Check out the original One-liner Wednesday.
Have you ever realized that moment when everything was fine and then it suddenly wasn’t.
And then you spent an hour calming youself down and then you were okay, you were cool, chill and all that.
And then Mom called and let you know that the trumpet that needs to be taken to the fix-it shop wasn’t just Great Granny’s trumpet but either Great Great Grampa’s or Great Great Great Grampa’s trumpet.
“And that’s when you realized you were turning into Dad, wasn’t it?” my brother asked us today.
Yes. The answer was yes.
The trumpet’s okay, but only someone who knows what she’s doing is allowed to touch that antique now and we’re all very greatful that our younger sister has a newer-ish trumpet that she’s willing to let our nephew borrow for band. (And also that it’s mouthpiece doesn’t jam every single time you put it in the lead pipe.)
There are times when you realize that you have a hyena for a niece and you can’t even say anything about it, because you know that you were worse as a child. Much, much worse.
So much worse.
You have no idea.
So we’ve been having skunk problems. Every night they try to get our chickens or ducks or rabbits. So our dogs (mostly Vincent) keep guard all. Night. Long.
We wake up in the morning and the dogs are exhausted and sleep most of the day away. They’ve earned it without a shadow of a doubt because we can certainly smell how much they’ve been working. Even if they aren’t sprayed, the backyard is definitely smelly from the skunks they’ve chased off.
(I’m so glad, now, that Vincent is so good at dodging things, because we don’t have enough tomato juice to bathe him in.)
We’re trying to get another dog, because Vincent might be young and spry and energetic (and super protective of ‘his’ animals), but Sissy is getting up there in years and there’s no way she’s going to be able to help Vincent out with guard duty once the temperature drops like lead in water. I have no idea how she’s keeping up with him now.
Seriously, though, Vincent does a head check on the rabbits every morning whenever we open up the rabbit garage (there are no vehicles or machinery housed in the rabbit garage, just rabbits and animal feed). He walks through and touches noses with all of our long-time residents and even some of our short-time residents, then he turns and walks out with me as soon as I’m done filling up their water bottles/bowls.
He takes his duties very seriously and won’t let us go to bed until we’ve made sure to let him outside to start guard duty, even if he was napping when we were getting ready for bed in the first place.
Now if only we could find a way to stop the skunks from coming over in the first place so that our backyard would stop smelling skunky in the morning.
Every now and then I just stop and stare at people or animals on the farm. My sister’s kids, my sister, the goats and rabbits and the dogs and cats.

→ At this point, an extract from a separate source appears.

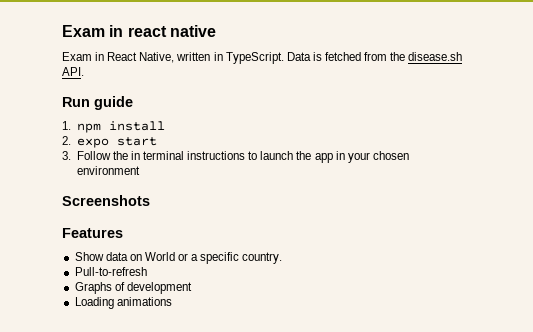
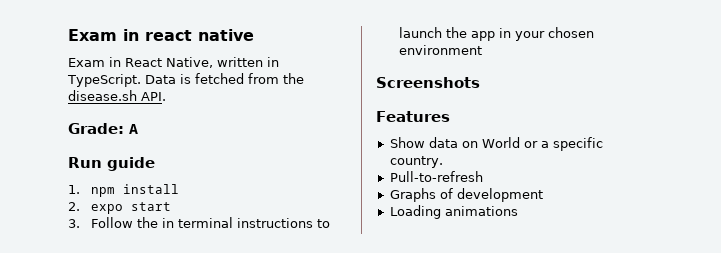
(84, 71) none -> [68,123,138,134] // Grade: A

To make sure they’re still breathing.
This is something that I’ve been doing all my life and I don’t think it’s something that I’m ever going to stop doing.
I don’t know why I do it, it’s just something I’ve done for as long as I can remember (which, granted, doesn’t mean as much for most people.) But it is one o the few memories that I actually retain from Before the memory blanks started happening.
I just want to make sure that they are still alive.
Like watching a train
Must know how this story ends
Can’t look away now
What used to happen to me no matter what book it was I picked up. Mostly, I was thinking about this one novel that used to belong to my Granny Martha. I thought, “Oh! It might be interesting!”
It is the only book that I have ever thrown away.
And I don’t mean send to DI or another thrift store.
I tied it up in a bag and walked it out to the garbage can outside.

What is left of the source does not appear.